Google Docs is seen as a Microsoft Word alternative, which leads many parents to believe that the productivity suite is solely used for work. Who would use Word for anything other than document creation and writing? Just maybe: children who are blocked from social media platforms.
Connected education has come a long way, especially when one considers online tools like Google Docs. These web apps have become a go-to tool for schools, due to strong collaboration features, powerful sharing tools, and an instant cloud autosave feature. They also integrate with classroom management services like Google Classroom and Moodle.
While these tools are convenient, collaboration opens itself up to misuse. The parental control app Bark has lifted the lid on how children are using Google Docs as an informal social network.

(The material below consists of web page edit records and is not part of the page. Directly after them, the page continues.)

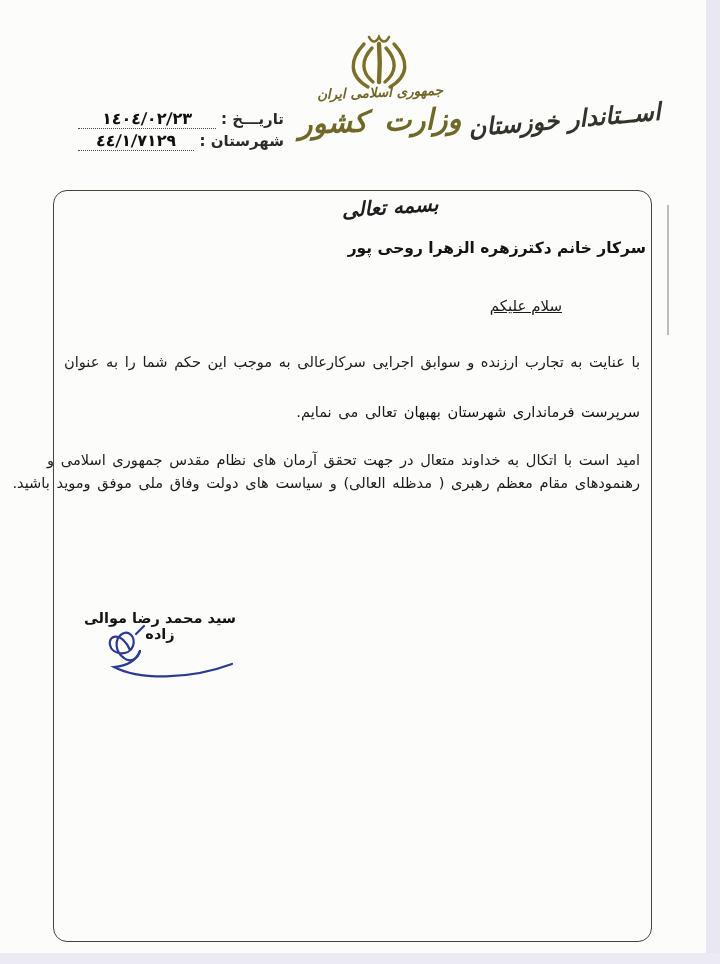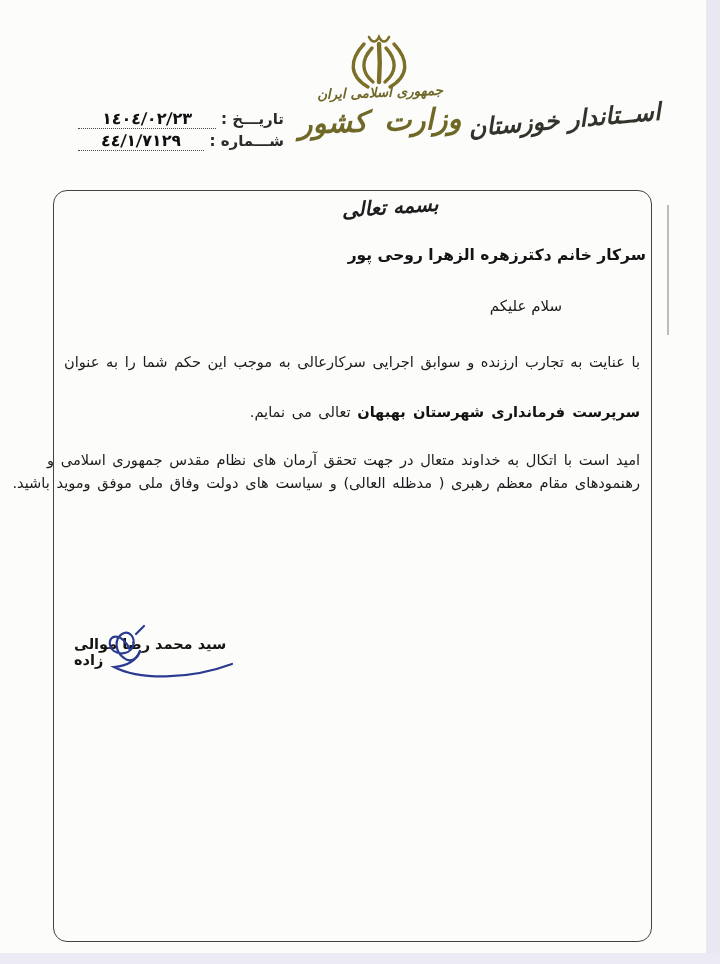--- a/index.html
+++ b/index.html
@@ -97,7 +97,7 @@
       <span class="meta-line"><span class="meta-value">١٤٠٤/٠٢/٢٣</span></span>
     </div>
     <div class="meta-row">
-      <span class="meta-label">شـــماره :</span>
+      <span class="meta-label">شهرستان :</span>
       <span class="meta-line"><span class="meta-value">٤٤/١/٧١٢٩</span></span>
     </div>
   </div>

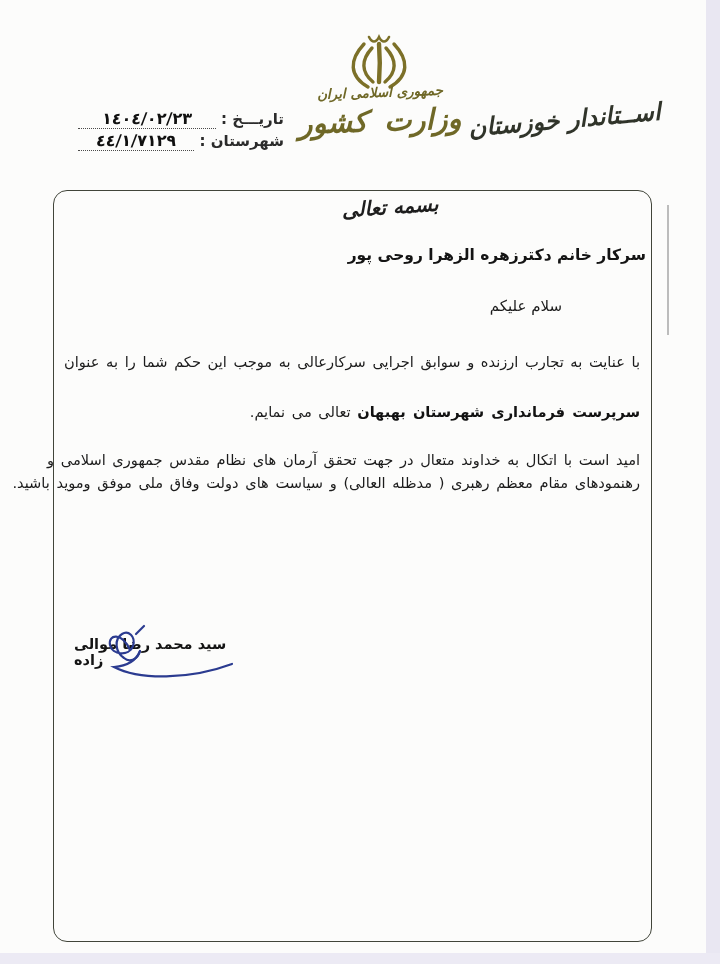--- a/index.html
+++ b/index.html
@@ -51,7 +51,7 @@
     font-size:20px; font-weight:600; font-style:italic; color:#1d1d1d;
     transform:rotate(-4deg);
   }
-  .addressee { left:70px; right:74px; top:246px; direction:rtl; text-align:right;
+  .addressee { left:70px; right:74px; top:239px; direction:rtl; text-align:right;
     font-size:15.5px; font-weight:bold; color:#141414; }
   .salam { left:70px; right:158px; top:297px; direction:rtl; text-align:right;
     font-size:15px; color:#1b1b1b; }

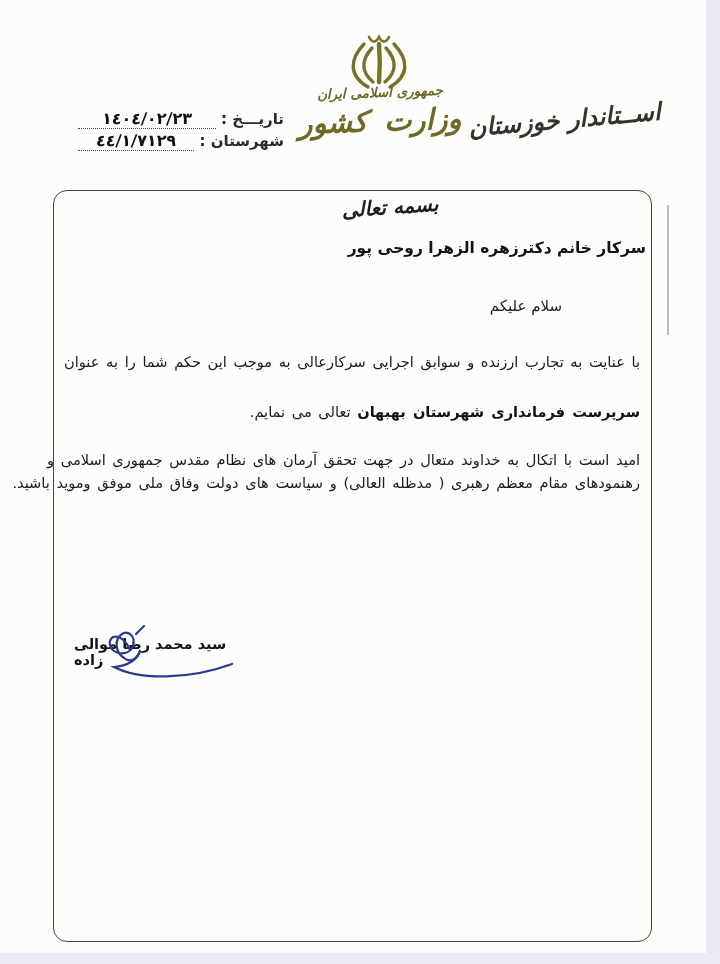--- a/index.html
+++ b/index.html
@@ -54,7 +54,7 @@
   .addressee { left:70px; right:74px; top:239px; direction:rtl; text-align:right;
     font-size:15.5px; font-weight:bold; color:#141414; }
   .salam { left:70px; right:158px; top:297px; direction:rtl; text-align:right;
-    font-size:15px; color:#1b1b1b; }
+    font-size:15px; color:#1b1b1b;text-decoration:underline; }
 
   .bodyline { left:68px; right:80px; direction:rtl; text-align:right;
     font-size:14.6px; color:#1b1b1b; white-space:nowrap; word-spacing:2px; }

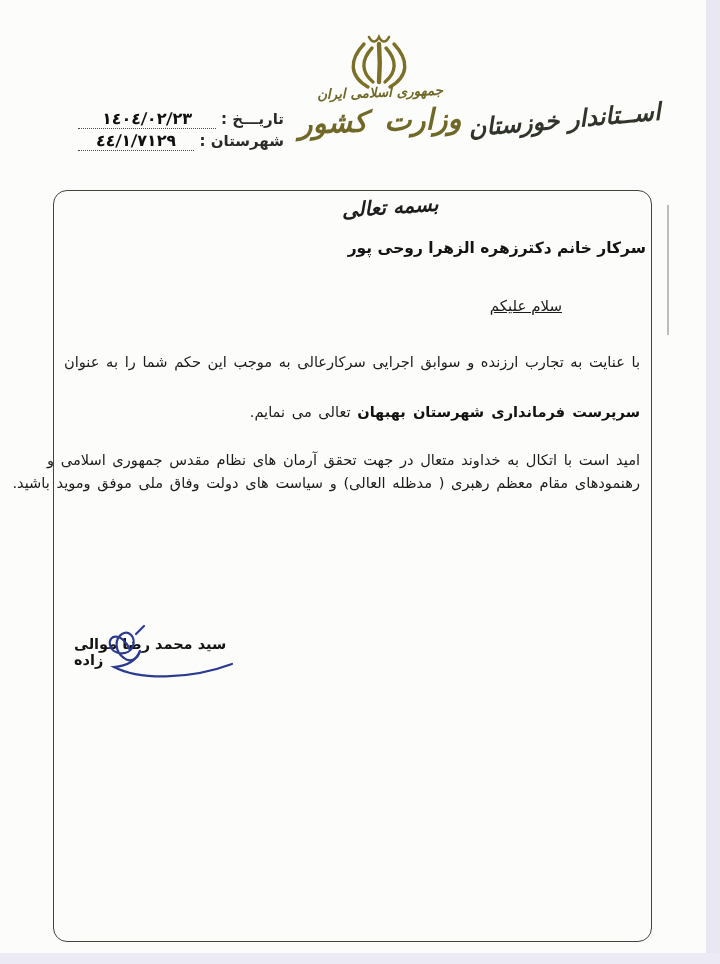--- a/index.html
+++ b/index.html
@@ -62,7 +62,7 @@
   .p2 { top:403px; }
   .p3 { top:451px;text-align:center; }
   .p4 { top:474px; }
-  .bold-part { font-weight:bold; color:#121212; }
+  .bold-part { font-weight:normal; color:#121212; }
 
   .signer { left:74px; top:636px; width:172px; text-align:left; direction:rtl;
     font-size:14.5px; font-weight:bold; color:#141414; }

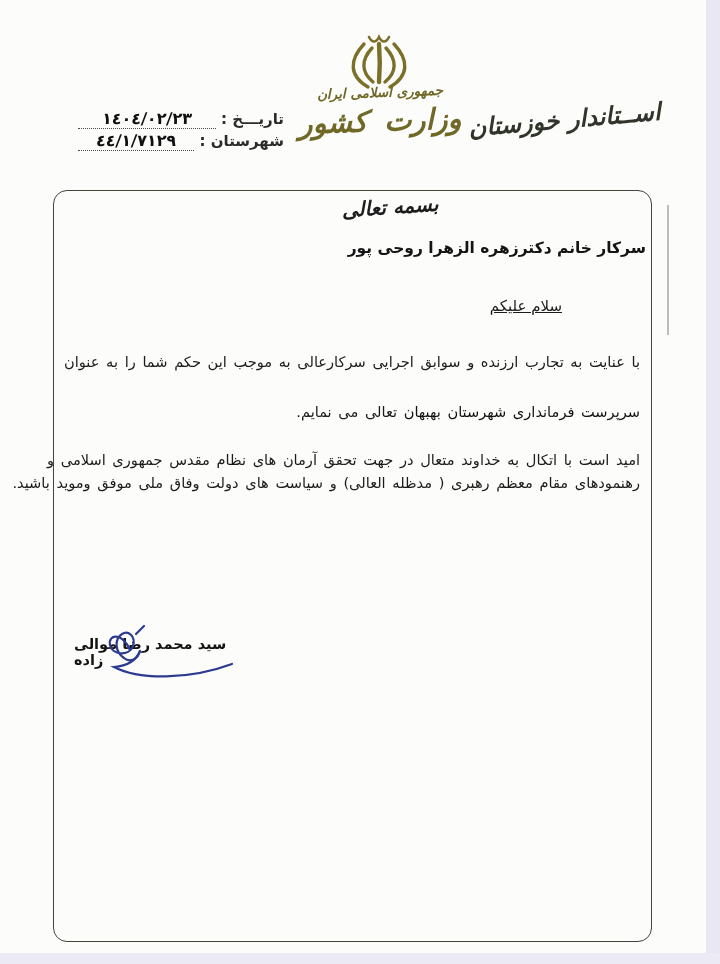--- a/index.html
+++ b/index.html
@@ -64,7 +64,7 @@
   .p4 { top:474px; }
   .bold-part { font-weight:normal; color:#121212; }
 
-  .signer { left:74px; top:636px; width:172px; text-align:left; direction:rtl;
+  .signer { left:74px; top:610px; width:172px; text-align:center; direction:rtl;
     font-size:14.5px; font-weight:bold; color:#141414; }
   .signature { left:84px; top:622px; width:158px; height:70px; }
 </style>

Confused? Here’s how it compares to Facebook:
Chatting
When a shared Google Doc is open, it acts a blank piece of paper for multiple pens. As a user writes in the document, other users see that text on their screens in real time. This makes it a shared Google Doc that can be shared with tens or hundreds of people, all in effect writing in a text chat. Alternatively, the Doc can be shared with one other person to make a two-way private chat.
Why do children do this?
Schools tend to block social media platforms with a firewall and they intend Google Docs to be used for work. It also acts as a good chat disguise for students. One child reported that he had an old history paper which he converted into a chat room, so when his parents checked on him, he just had to scroll up from the chat page.
Bullying
Where there’s group chatting, there’s group bullying. Bark reports it has seen more than 60,000 cases of kids ganging up on other children in Google Docs. These kids work together to write hurtful things in a shared Google Doc of which the victim is a part. In other cases, kids create lists or “burn books” and exclude the victim.
Click here to find out how bullying doesn’t stop at text messages, why this is happening, and what parents can do to make sure that their children are safe from bullying.
Rich Media Communication
A blank Google Doc is more than just text: a bully can use words, memes, photos, videos, GIFs, among others. The document can be structured in a way that allows other children to comment underneath a like one would comment underneath a photo on Facebook. Like Snapchat, one can delete a photo for everyone once it has been posted, provided nobody in the document has taken a screenshot.
Device monitoring is a complicated issue for parents. It would be easy to say: Bark, the parent control app mentioned above, can monitor text messages, emails, YouTube activity, and even Google Docs with its service. But it’s not always this simple.
Tech-savvy kids will find a way to connect or work around blocking applications because they are likely to know more about how the blocking app functions than do the parents who set it up. This Google Doc problem is simply a digital version of passing a secret notebook around.
The best thing as a parent is to teach one’s kids how to deal with bullying online. In Tech-Savvy Parenting: A Guide to Raising Safe Children in a Digital World, Arthur Goldstuck and Nikki Bush outline a procedure, starting with the advice that children should be shown the online safety mantra of “Stop, Block, and Tell”:
- The child must stop what they are doing, and take a deep breath. It is important that they do not engage with the bully.
- The child must block the person who is harassing them. As a parent, one must show one’s child how to use the blocking feature on social media and instant messaging apps that one allows one’s child to be on.
- The child must tell a parent or another adult they trust.